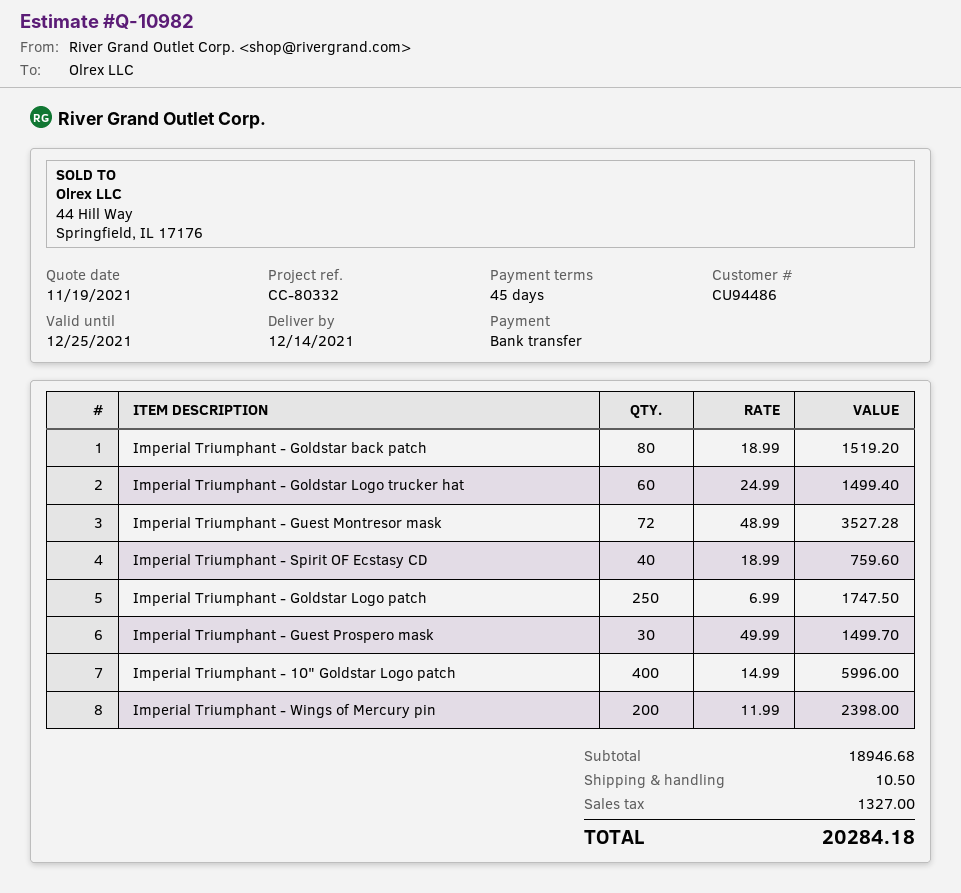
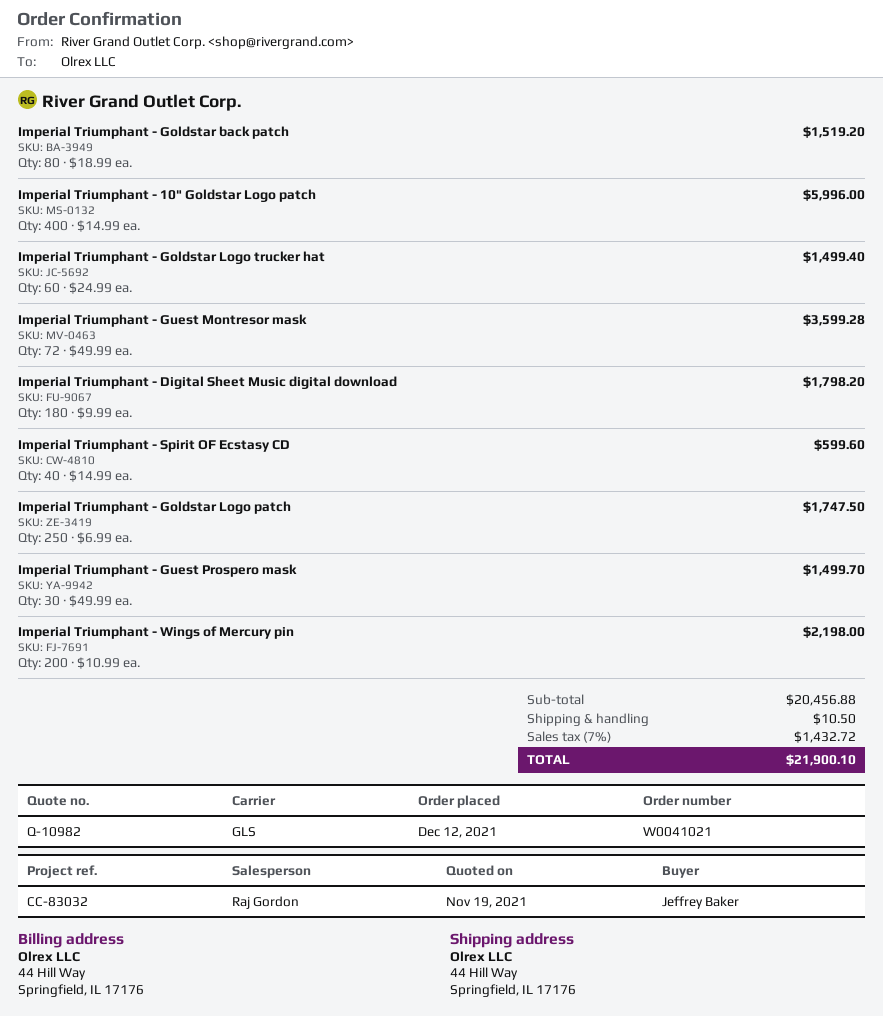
reference: CC-80332 -> CC-83032
Imperial Triumphant - Guest Montresor mask: 72 x 48.99 = 3527.28 -> 72 x 49.99 = 3599.28
Imperial Triumphant - Spirit OF Ecstasy CD: 40 x 18.99 = 759.60 -> 40 x 14.99 = 599.60
Imperial Triumphant - Wings of Mercury pin: 200 x 11.99 = 2398.00 -> 200 x 10.99 = 2198.00
Imperial Triumphant - Digital Sheet Music digital download: none -> 180 x 9.99 = 1798.20
subtotal: 18946.68 -> 20456.88
tax: 1327.00 -> 1432.72
total: 20284.18 -> 21900.10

☆ ☆ ☆ ☆

YOUR OBJECTIVE:
Tell how many lines in the material contain the string "Triumphant". Nothing but the number is needed.

SOLUTION BELOW:
4